> _TASK TO COMPLETE_:
Look below for lines that hold the string "check" and copy each one.

> _Data items_:
#####
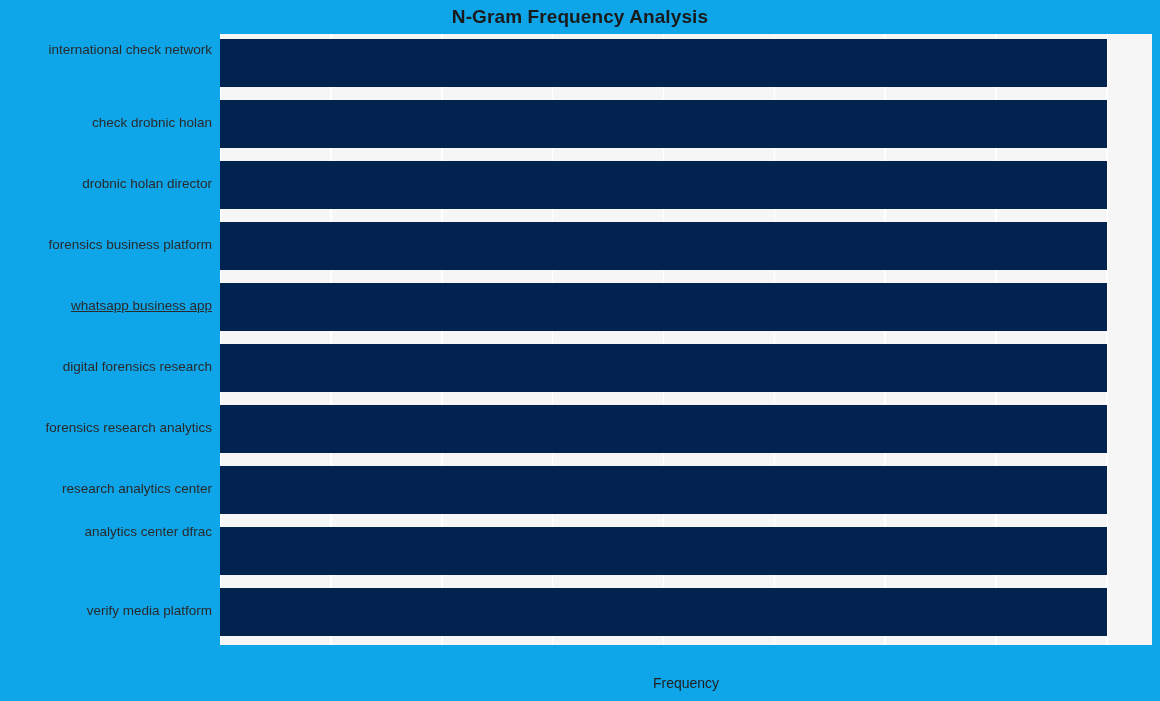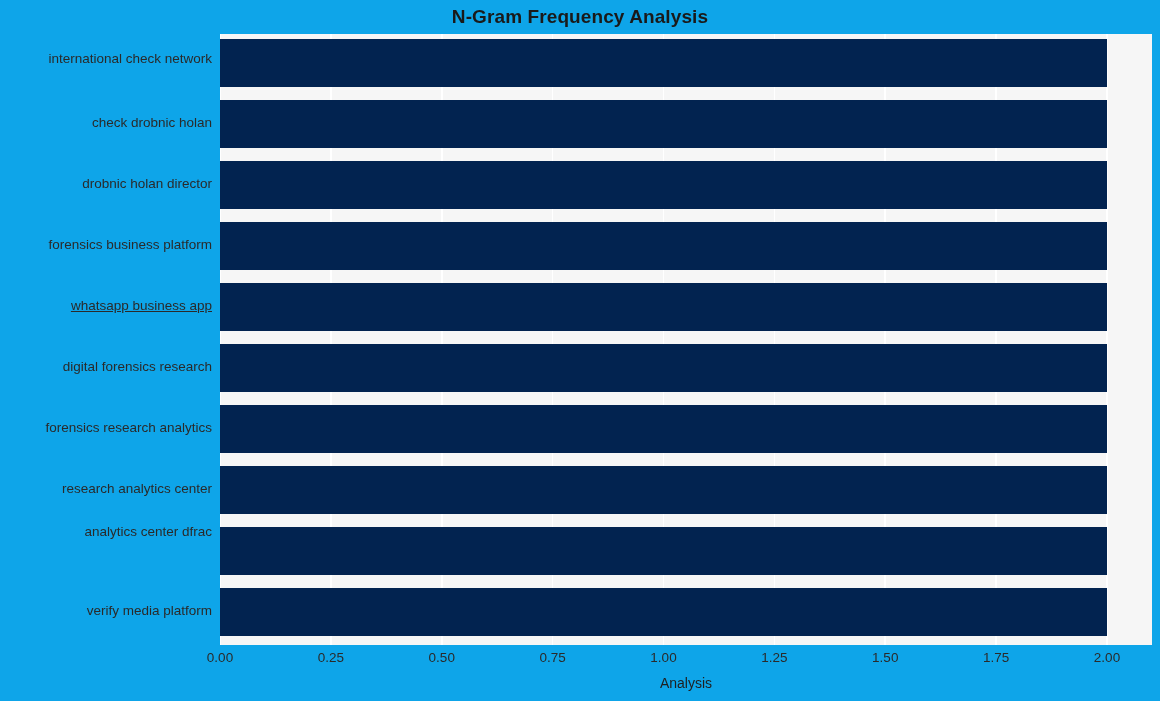--- a/index.html
+++ b/index.html
@@ -147,39 +147,28 @@
         <div class="bar" title="whatsapp business app: 2" style="top: 248.95px; height: 48px; width: 887px; background: rgb(2, 35, 80);"></div>
         <div class="bar" title="digital forensics research: 2" style="top: 310.05px; height: 48px; width: 887px; background: rgb(2, 35, 80);"></div>
         <div class="bar" title="forensics research analytics: 2" style="top: 371.15px; height: 48px; width: 887px; background: rgb(2, 35, 80);"></div>
         <div class="bar" title="research analytics center: 2" style="top: 432.25px; height: 48px; width: 887px; background: rgb(2, 35, 80);"></div>
         <div class="bar" title="analytics center dfrac: 2" style="top: 493.35px; height: 48px; width: 887px; background: rgb(2, 35, 80);"></div>
         <div class="bar" title="verify media platform: 2" style="top: 554.45px; height: 48px; width: 887px; background: rgb(2, 35, 80);"></div>
       </div>
   </div>
 
   <div id="ylabels">
-      <div class="ylabel" style="top: 18px;">international check network</div>
+      <div class="ylabel" style="top: 9px;">international check network</div>
       <div class="ylabel" style="top: 81.65px;">check drobnic holan</div>
       <div class="ylabel" style="top: 142.75px; margin-left: 8px;">drobnic holan director</div>
       <div class="ylabel" style="top: 203.85px;">forensics business platform</div>
       <div class="ylabel" style="top: 264.95px; text-decoration: underline;">whatsapp business app</div>
       <div class="ylabel" style="top: 326.05px;">digital forensics research</div>
       <div class="ylabel" style="top: 387.15px;">forensics research analytics</div>
       <div class="ylabel" style="top: 448.25px;">research analytics center</div>
       <div class="ylabel" style="top: 491px;">analytics center dfrac</div>
       <div class="ylabel" style="top: 570.45px; padding-left: 26px;">verify media platform</div>
     </div>
 
-  <div id="xlabels">
-      <div class="xlabel" style="left: 220px;">0.00</div>
-      <div class="xlabel" style="left: 330.875px;">0.25</div>
-      <div class="xlabel" style="left: 441.75px;">0.50</div>
-      <div class="xlabel" style="left: 552.625px;">0.75</div>
-      <div class="xlabel" style="left: 663.5px;">1.00</div>
-      <div class="xlabel" style="left: 774.375px;">1.25</div>
-      <div class="xlabel" style="left: 885.25px;">1.50</div>
-      <div class="xlabel" style="left: 996.125px;">1.75</div>
-      <div class="xlabel" style="left: 1107px;">2.00</div>
-    </div>
 
-  <div id="xaxis-title">Analysis</div>
+  <div id="xaxis-title">Frequency</div>
 
 </div>
 
 </body></html>

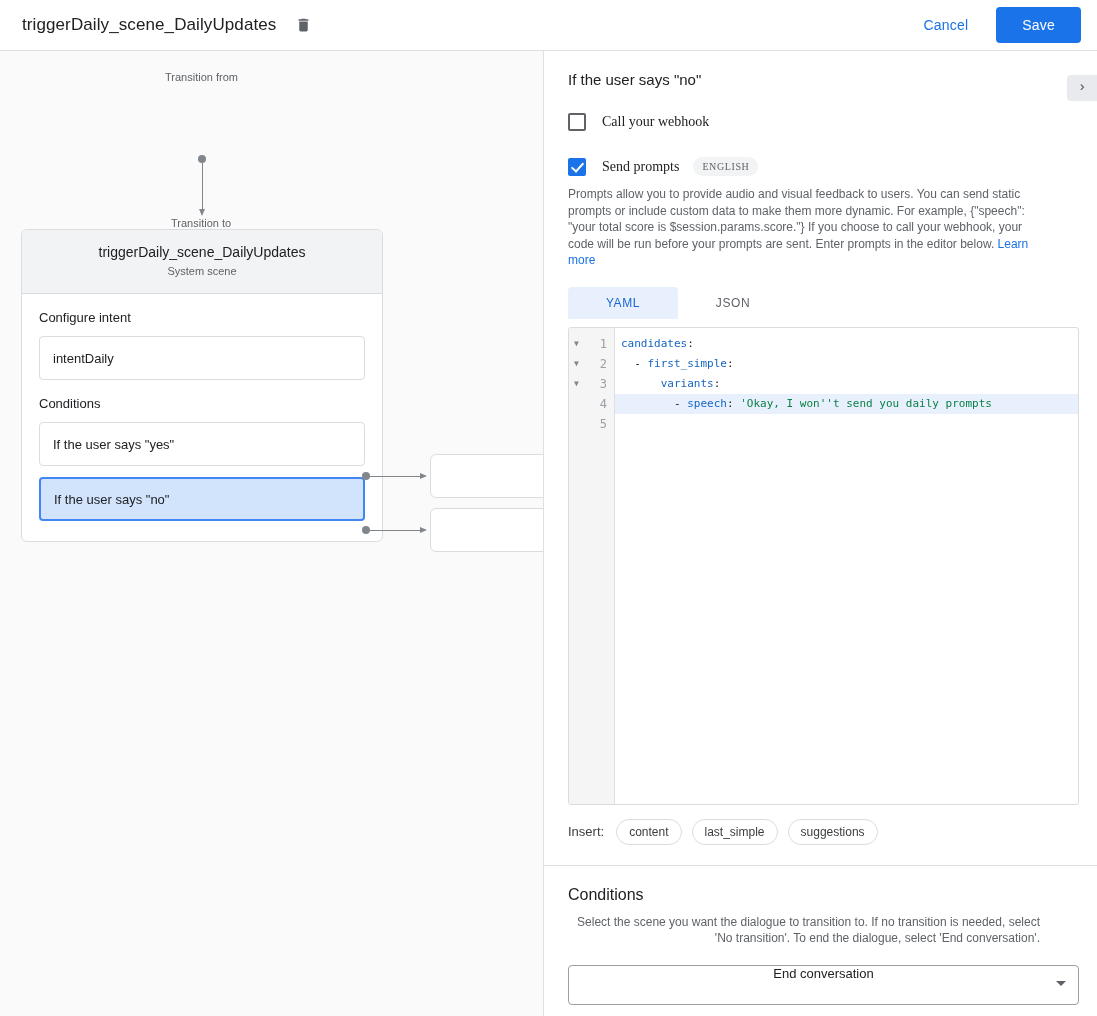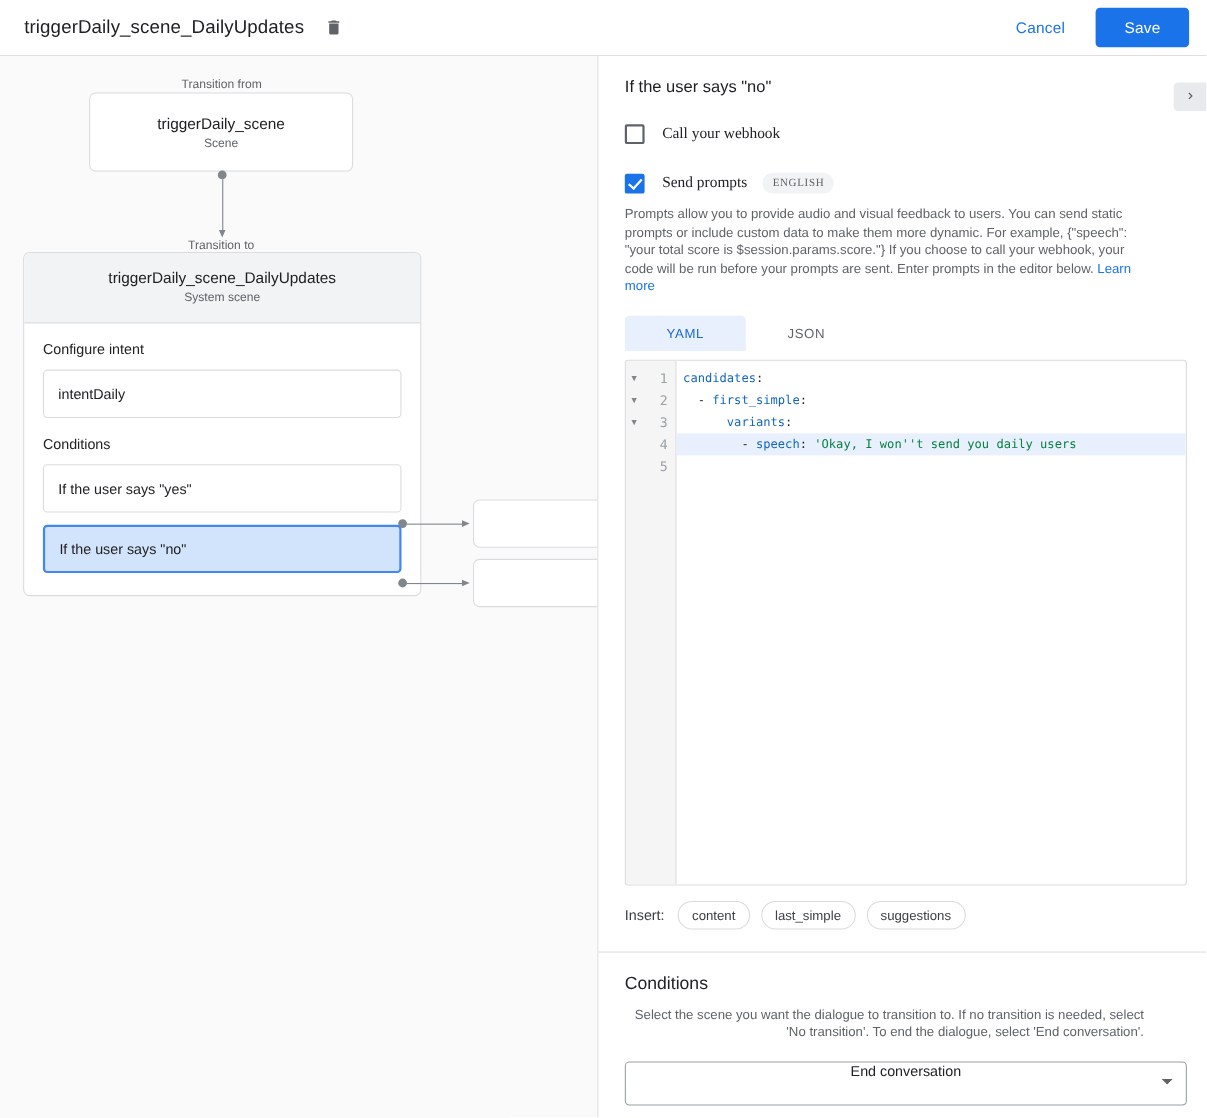--- a/index.html
+++ b/index.html
@@ -431,24 +431,20 @@
     <div class="topbar-right">
       <button class="cancel-btn">Cancel</button>
       <button class="save-btn">Save</button>
     </div>
   </div>
 
   <div class="canvas">
 
     <div class="label-from">Transition from</div>
 
-    <div class="node-from">
-      <div class="t1">triggerDaily_scene</div>
-      <div class="t2">Scene</div>
-    </div>
 
     <div class="connector">
       <div class="dot"></div>
       <div class="line"></div>
       <div class="arrow"></div>
     </div>
 
     <div class="label-to">Transition to</div>
 
     <div class="node-to">
@@ -529,21 +525,21 @@
             <span>4</span>
           </div>
         <div class="gl">
             <span>5</span>
           </div>
       </div>
       <div class="code" id="code-body">
           <div class="cl"><span class="k-key">candidates</span><span class="k-plain">:</span></div>
           <div class="cl"><span class="k-plain">  - </span><span class="k-key">first_simple</span><span class="k-plain">:</span></div>
           <div class="cl"><span class="k-plain">      </span><span class="k-key">variants</span><span class="k-plain">:</span></div>
-          <div class="cl hl"><span class="k-plain">        - </span><span class="k-key">speech</span><span class="k-plain">: </span><span class="k-str">'Okay, I won''t send you daily users</span></div>
+          <div class="cl hl"><span class="k-plain">        - </span><span class="k-key">speech</span><span class="k-plain">: </span><span class="k-str">'Okay, I won''t send you daily prompts</span></div>
           <div class="cl"></div>
         </div>
     </div>
 
     <div class="insert-row">
       <div class="ilbl">Insert:</div>
       <button class="chip">content</button>
       <button class="chip">last_simple</button>
       <button class="chip">suggestions</button>
     </div>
#####
> _ANSWER FOR THIS EXERCISE_:
-      <div class="ylabel" style="top: 18px;">international check network</div>
+      <div class="ylabel" style="top: 9px;">international check network</div>
       <div class="ylabel" style="top: 81.65px;">check drobnic holan</div>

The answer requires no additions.